# Mainsheet System



## tdw (Oct 2, 2006)

Help !!

A while back Alex posted a diagram of the mainsheet system on Giulietta. 

I'm trying to understand how that system works. 

If you don't know about his system it essentially has a mainsheet that goes to two winches, one on either side of the cockpit. I'm trying to understand how the line splits into two when it exits the boom attachments.

Even a pointer to a web link would be great cos Alex is away I believe and may not be able to answer himself.

Cheers


----------



## sailingdog (Mar 19, 2006)

His mainsheet doesn't dead end at the boom... it goes through a block there IIRC. It probably looks a bit like this:










Hope that helps.


----------



## Classic30 (Aug 29, 2007)

TD, here are a few of his photos taken for various threads that should help show his set-up:


































Basically, he's taking the mainsheet the full length of the boom, then down to the deck and back to sheet winches in the cockpit.

I hope this helps.


----------



## tdw (Oct 2, 2006)

Thanks Dog. There is something in the system that I don't understand but I think I get the basic idea. I've simply fogotten how it worked from my time on the G Boat.

Cheers


Thanks to you too Cameron.

A


----------



## Faster (Sep 13, 2005)

Gui's system is basically SD's diagram upside down.. it's the same tackle.

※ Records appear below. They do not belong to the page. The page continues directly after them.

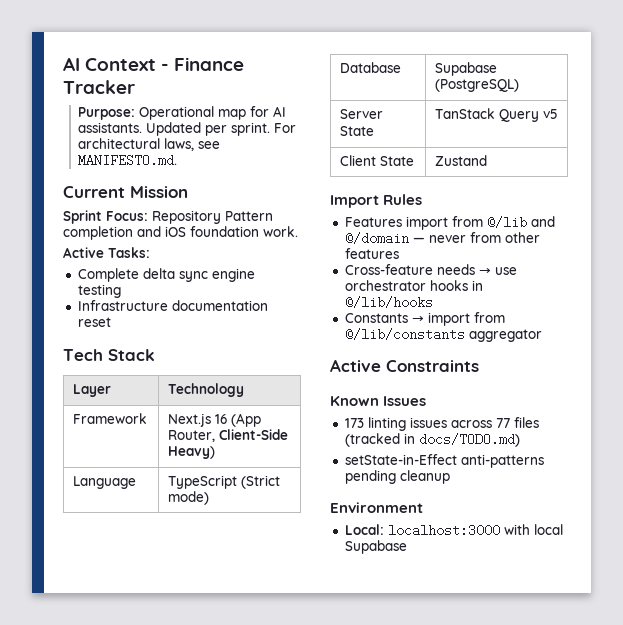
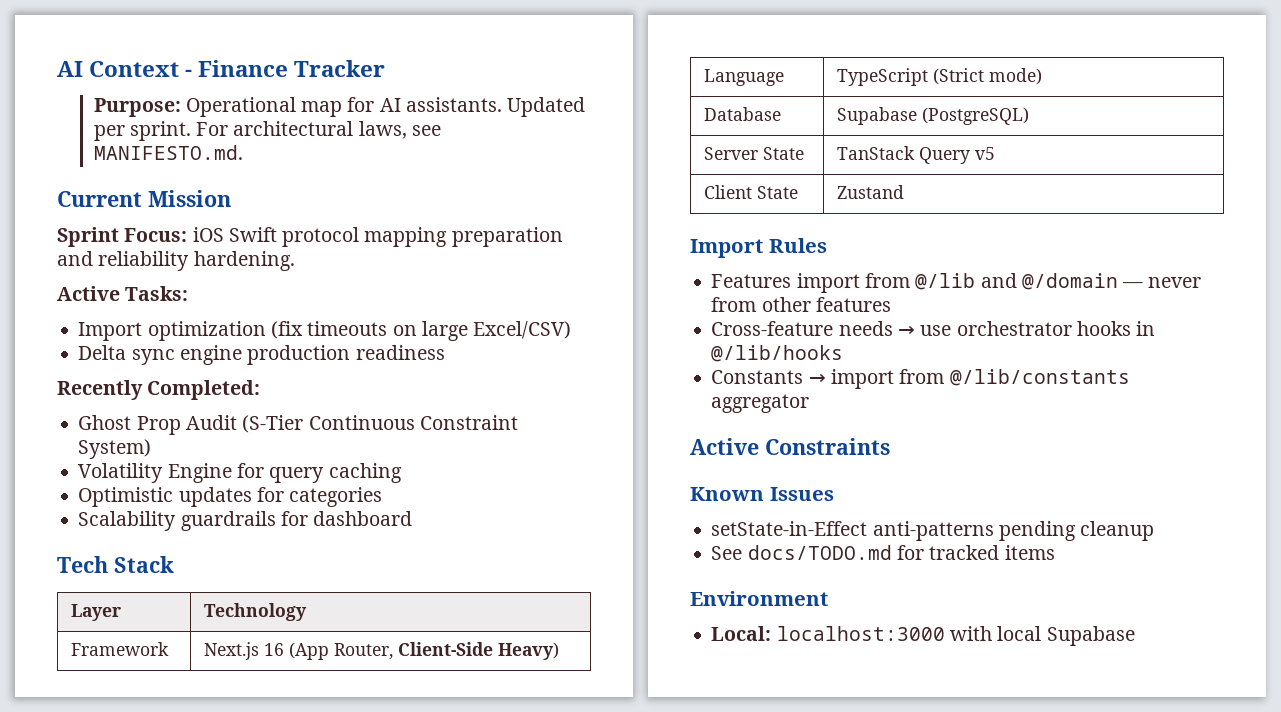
- Sprint Focus: Repository Pattern completion and iOS foundation work.
+ Sprint Focus: iOS Swift protocol mapping preparation and reliability hardening.
  Active Tasks:
- Complete delta sync engine testing
- Infrastructure documentation reset
+ Import optimization (fix timeouts on large Excel/CSV)
+ Delta sync engine production readiness
+ Recently Completed:
+ Ghost Prop Audit (S-Tier Continuous Constraint System)
+ Volatility Engine for query caching
+ Optimistic updates for categories
+ Scalability guardrails for dashboard
- 173 linting issues across 77 files (tracked in docs/TODO.md)
+ See docs/TODO.md for tracked items

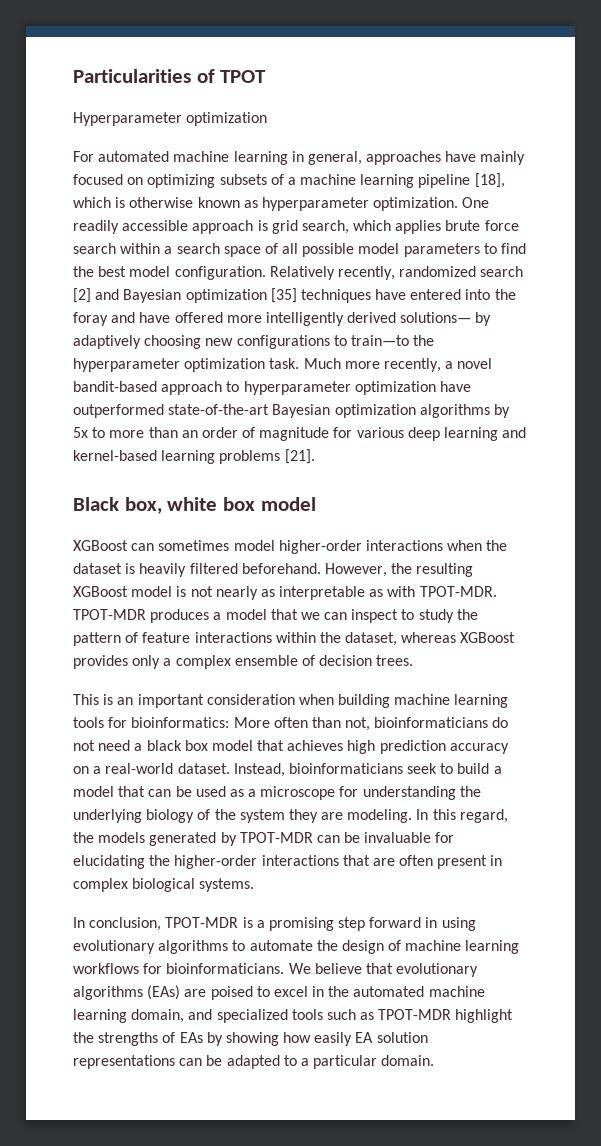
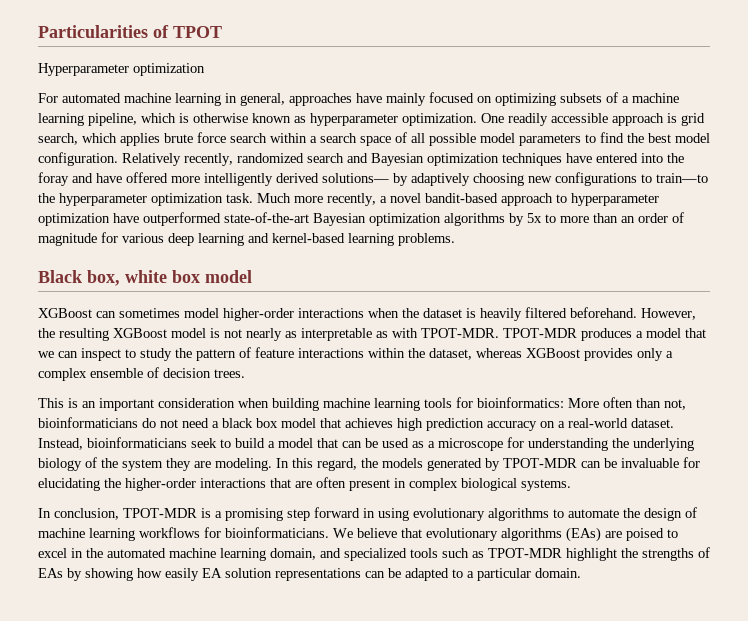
- For automated machine learning in general, approaches have mainly focused on optimizing subsets of a machine learning pipeline [18], which is otherwise known as hyperparameter optimization.
+ For automated machine learning in general, approaches have mainly focused on optimizing subsets of a machine learning pipeline, which is otherwise known as hyperparameter optimization.
- Relatively recently, randomized search [2] and Bayesian optimization [35] techniques have entered into the foray and have offered more intelligently derived solutions— by adaptively choosing new configurations to train—to the hyperparameter optimization task.
+ Relatively recently, randomized search and Bayesian optimization techniques have entered into the foray and have offered more intelligently derived solutions— by adaptively choosing new configurations to train—to the hyperparameter optimization task.
- Much more recently, a novel bandit-based approach to hyperparameter optimization have outperformed state-of-the-art Bayesian optimization algorithms by 5x to more than an order of magnitude for various deep learning and kernel-based learning problems [21].
+ Much more recently, a novel bandit-based approach to hyperparameter optimization have outperformed state-of-the-art Bayesian optimization algorithms by 5x to more than an order of magnitude for various deep learning and kernel-based learning problems.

Since we have a pair of winches free in the cockpit (and an underpowered mainsheet tackle) I tried to set up something to use the winches in that fashion... simply couldn't arrange fair leads to the winches so went to plan B.


----------



## JohnRPollard (Mar 26, 2007)

tdw said:


> Thanks Dog. There is something in the system that I don't understand but I think I get the basic idea. I've simply fogotten how it worked from my time on the G Boat.


TDW,

That is a fairly common mainsheet arrangement, I see it on plenty of production boats here in the States. What aspect is troubling you, young padawan?


----------



## Valiente (Jun 16, 2006)

I think you had a touch more wind than we did (except for a brief 20 knots or so down by "the washing machine" at Sagres), but you may have noticed that while Alex's tackle is smoothly operating, you have to stare at his line organizers for a few minutes to figure out what NOT to pull.

I did a two-hour watch at dawn alone and despite the near-absence of wind, I threw the engine into neutral and did some sailing using that mainsheet. It's actually pretty straightforward, but you have to be quick, not strong!


----------



## sailingdog (Mar 19, 2006)

Yup... he's got the single block on the traveler and the lines go up to the double block on the boom and forward to the mast, down to the cabintop and then back to the winches, but basically the same idea as the Harken drawing I posted. 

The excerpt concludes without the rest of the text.